* What to produce
Transcribe, exactly as they appear, only the lines from the one holding "(144, 133) none" through the end of the entries below.

* Data records
++++

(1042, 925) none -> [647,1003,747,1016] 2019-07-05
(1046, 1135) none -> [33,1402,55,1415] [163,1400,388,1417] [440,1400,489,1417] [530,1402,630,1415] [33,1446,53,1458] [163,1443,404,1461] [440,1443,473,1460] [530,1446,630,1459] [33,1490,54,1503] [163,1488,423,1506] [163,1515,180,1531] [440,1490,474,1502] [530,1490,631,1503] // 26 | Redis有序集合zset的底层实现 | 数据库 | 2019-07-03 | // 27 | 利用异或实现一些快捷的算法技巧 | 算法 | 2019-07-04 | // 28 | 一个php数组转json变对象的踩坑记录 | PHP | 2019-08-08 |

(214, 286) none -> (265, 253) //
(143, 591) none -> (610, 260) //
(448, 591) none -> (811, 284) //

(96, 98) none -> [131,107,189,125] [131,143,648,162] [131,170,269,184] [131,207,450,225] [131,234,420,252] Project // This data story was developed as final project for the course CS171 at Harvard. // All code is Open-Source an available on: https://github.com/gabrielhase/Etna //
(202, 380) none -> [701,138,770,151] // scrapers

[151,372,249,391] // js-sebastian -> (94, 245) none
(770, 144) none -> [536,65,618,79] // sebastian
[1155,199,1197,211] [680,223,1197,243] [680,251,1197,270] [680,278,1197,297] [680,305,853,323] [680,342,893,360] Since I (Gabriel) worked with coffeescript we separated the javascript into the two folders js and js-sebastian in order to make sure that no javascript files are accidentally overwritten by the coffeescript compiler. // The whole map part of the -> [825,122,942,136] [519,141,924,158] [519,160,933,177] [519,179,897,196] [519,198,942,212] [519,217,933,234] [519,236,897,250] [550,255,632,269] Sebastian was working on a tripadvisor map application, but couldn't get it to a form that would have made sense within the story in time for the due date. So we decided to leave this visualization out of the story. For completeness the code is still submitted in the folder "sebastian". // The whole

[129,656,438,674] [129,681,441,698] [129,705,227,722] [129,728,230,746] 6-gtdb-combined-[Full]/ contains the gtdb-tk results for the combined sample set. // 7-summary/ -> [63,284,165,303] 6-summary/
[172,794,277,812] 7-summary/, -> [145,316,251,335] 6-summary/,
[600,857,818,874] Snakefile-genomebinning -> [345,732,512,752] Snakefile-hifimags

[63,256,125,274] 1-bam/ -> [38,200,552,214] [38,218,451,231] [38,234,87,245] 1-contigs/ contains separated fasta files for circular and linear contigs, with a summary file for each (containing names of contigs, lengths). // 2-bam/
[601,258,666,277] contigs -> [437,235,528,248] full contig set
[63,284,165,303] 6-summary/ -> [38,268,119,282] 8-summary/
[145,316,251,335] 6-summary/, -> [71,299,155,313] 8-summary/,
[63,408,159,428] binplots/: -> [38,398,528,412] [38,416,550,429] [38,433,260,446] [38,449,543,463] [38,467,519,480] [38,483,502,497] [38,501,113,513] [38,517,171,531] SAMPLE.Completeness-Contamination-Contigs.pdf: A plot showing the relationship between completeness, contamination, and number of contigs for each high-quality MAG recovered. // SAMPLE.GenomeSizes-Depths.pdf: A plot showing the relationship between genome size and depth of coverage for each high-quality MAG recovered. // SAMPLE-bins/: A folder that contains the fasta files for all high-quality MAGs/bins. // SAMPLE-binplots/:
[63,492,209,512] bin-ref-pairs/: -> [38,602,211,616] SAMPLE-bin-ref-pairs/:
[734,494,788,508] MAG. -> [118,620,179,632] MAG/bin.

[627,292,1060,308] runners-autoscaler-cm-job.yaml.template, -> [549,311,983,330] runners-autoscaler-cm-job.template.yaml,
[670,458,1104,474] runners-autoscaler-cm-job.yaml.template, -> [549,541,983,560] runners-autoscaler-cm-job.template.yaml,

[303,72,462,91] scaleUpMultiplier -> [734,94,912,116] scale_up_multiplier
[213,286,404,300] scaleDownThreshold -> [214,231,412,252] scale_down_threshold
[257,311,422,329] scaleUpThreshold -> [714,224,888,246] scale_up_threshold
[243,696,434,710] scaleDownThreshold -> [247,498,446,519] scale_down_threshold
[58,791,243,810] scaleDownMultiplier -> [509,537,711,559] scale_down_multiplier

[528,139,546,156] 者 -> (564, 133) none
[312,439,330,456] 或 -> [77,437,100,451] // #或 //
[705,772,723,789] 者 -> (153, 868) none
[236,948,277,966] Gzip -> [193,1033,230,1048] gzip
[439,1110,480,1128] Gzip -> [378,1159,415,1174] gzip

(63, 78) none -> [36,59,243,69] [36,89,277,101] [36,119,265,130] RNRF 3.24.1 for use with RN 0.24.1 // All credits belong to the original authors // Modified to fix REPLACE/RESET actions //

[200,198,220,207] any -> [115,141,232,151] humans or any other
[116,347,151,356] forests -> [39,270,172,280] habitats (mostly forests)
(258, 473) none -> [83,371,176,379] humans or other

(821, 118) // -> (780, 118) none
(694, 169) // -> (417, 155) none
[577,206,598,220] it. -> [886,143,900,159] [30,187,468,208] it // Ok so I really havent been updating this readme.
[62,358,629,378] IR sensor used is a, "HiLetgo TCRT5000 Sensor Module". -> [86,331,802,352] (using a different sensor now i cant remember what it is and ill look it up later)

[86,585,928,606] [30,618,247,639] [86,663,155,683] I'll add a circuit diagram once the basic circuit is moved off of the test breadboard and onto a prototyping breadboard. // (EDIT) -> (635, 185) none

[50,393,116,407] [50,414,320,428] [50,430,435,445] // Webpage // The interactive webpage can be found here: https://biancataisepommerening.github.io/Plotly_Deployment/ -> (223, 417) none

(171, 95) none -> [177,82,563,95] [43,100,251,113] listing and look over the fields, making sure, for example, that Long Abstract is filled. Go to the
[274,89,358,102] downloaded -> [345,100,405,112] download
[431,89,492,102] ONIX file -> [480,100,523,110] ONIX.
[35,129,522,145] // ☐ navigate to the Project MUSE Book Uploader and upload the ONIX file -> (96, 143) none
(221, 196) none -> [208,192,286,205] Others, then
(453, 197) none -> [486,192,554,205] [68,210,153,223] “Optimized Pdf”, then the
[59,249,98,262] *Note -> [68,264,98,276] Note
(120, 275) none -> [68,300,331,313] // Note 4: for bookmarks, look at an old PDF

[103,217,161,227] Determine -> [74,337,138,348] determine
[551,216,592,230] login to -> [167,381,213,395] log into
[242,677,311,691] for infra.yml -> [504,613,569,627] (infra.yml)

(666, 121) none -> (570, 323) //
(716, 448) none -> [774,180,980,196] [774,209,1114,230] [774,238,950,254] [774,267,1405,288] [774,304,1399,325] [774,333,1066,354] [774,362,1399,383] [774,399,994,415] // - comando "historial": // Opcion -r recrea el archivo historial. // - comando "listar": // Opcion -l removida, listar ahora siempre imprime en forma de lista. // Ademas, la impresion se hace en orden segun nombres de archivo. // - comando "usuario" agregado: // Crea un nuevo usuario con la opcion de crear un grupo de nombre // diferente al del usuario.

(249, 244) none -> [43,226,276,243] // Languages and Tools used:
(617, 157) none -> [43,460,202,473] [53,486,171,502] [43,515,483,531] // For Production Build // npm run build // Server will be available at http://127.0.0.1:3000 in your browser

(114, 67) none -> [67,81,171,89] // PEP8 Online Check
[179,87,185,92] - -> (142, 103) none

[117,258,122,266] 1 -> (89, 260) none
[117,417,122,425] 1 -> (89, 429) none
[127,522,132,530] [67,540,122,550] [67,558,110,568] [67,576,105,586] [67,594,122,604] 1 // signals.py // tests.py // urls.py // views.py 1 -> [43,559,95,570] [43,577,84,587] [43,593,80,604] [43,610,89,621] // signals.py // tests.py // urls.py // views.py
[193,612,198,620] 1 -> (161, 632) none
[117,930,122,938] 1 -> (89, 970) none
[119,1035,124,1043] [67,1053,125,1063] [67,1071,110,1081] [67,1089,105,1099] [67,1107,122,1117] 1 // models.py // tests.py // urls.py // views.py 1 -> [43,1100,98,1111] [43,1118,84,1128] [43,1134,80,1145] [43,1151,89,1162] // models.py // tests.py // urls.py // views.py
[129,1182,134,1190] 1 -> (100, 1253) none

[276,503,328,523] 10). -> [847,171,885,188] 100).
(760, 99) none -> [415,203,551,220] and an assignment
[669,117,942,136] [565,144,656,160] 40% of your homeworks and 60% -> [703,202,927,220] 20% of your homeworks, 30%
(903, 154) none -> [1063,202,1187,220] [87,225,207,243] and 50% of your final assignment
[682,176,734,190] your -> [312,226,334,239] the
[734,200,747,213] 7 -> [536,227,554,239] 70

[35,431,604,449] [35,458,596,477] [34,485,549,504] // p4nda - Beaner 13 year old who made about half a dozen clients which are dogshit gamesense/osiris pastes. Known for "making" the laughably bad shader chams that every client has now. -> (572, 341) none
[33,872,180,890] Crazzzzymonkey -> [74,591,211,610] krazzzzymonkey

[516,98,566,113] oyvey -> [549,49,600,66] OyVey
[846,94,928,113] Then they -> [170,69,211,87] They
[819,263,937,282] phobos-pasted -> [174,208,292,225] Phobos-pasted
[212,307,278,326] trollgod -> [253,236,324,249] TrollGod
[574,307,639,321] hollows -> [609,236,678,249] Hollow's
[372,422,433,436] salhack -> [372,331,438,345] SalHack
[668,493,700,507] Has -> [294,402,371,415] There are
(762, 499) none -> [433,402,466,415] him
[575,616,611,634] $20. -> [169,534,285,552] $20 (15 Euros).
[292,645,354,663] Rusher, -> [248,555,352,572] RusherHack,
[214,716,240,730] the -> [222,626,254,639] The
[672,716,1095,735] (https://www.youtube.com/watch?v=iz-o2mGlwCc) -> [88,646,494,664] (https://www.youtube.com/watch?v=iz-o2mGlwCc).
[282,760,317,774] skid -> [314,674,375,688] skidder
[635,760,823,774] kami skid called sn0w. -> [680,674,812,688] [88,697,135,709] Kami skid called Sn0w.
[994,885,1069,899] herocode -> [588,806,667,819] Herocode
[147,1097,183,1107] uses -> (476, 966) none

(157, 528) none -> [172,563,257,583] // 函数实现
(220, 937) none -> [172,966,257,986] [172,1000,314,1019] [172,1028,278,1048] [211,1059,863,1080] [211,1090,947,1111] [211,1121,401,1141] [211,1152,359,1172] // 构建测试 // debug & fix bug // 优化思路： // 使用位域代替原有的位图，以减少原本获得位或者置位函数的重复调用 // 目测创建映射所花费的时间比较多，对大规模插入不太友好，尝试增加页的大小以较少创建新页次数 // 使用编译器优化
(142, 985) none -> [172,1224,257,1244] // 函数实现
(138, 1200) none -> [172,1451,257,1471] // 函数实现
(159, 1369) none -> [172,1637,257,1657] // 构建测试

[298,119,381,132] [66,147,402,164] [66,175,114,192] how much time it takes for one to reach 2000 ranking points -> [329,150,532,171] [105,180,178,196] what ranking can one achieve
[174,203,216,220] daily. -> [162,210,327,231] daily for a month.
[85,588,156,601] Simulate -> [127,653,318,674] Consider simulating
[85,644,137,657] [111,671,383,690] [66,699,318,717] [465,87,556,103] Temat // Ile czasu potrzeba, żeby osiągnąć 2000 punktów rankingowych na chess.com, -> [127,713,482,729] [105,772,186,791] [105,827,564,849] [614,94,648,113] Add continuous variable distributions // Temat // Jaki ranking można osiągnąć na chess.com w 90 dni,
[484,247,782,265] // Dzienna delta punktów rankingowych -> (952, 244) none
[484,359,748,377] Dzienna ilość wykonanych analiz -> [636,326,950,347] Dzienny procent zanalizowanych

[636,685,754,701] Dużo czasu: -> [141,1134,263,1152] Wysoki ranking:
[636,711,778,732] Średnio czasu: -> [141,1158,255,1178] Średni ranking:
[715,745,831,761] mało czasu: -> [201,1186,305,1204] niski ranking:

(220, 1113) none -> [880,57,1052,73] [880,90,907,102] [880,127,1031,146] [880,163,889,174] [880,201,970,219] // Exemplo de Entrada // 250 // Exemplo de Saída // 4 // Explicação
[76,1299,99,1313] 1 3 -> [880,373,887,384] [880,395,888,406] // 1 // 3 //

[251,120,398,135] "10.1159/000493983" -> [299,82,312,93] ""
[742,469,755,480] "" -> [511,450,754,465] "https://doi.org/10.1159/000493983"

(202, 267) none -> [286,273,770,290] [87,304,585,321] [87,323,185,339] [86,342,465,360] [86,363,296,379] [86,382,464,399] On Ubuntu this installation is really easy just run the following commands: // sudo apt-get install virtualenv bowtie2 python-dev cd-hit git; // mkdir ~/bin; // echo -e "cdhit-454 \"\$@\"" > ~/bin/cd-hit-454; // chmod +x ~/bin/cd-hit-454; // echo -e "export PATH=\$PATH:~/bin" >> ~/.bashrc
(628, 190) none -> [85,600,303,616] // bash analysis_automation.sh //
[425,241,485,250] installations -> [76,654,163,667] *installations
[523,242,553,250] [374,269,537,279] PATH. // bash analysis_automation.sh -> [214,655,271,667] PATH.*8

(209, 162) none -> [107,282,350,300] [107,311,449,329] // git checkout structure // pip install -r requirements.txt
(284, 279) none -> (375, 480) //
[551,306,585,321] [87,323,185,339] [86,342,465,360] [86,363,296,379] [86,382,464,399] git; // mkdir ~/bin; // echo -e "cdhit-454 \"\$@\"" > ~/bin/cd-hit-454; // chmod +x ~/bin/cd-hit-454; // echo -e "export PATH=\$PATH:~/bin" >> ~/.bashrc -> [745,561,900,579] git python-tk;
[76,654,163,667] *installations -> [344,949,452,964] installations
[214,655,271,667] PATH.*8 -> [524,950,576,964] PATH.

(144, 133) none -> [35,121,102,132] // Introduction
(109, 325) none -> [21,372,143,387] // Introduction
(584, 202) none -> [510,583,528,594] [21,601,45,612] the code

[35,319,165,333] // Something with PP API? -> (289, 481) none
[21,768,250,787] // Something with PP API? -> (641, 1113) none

++++

* Solution to this exercise
(144, 133) none -> [35,121,102,132] // Introduction
(109, 325) none -> [21,372,143,387] // Introduction
(584, 202) none -> [510,583,528,594] [21,601,45,612] the code

[35,319,165,333] // Something with PP API? -> (289, 481) none
[21,768,250,787] // Something with PP API? -> (641, 1113) none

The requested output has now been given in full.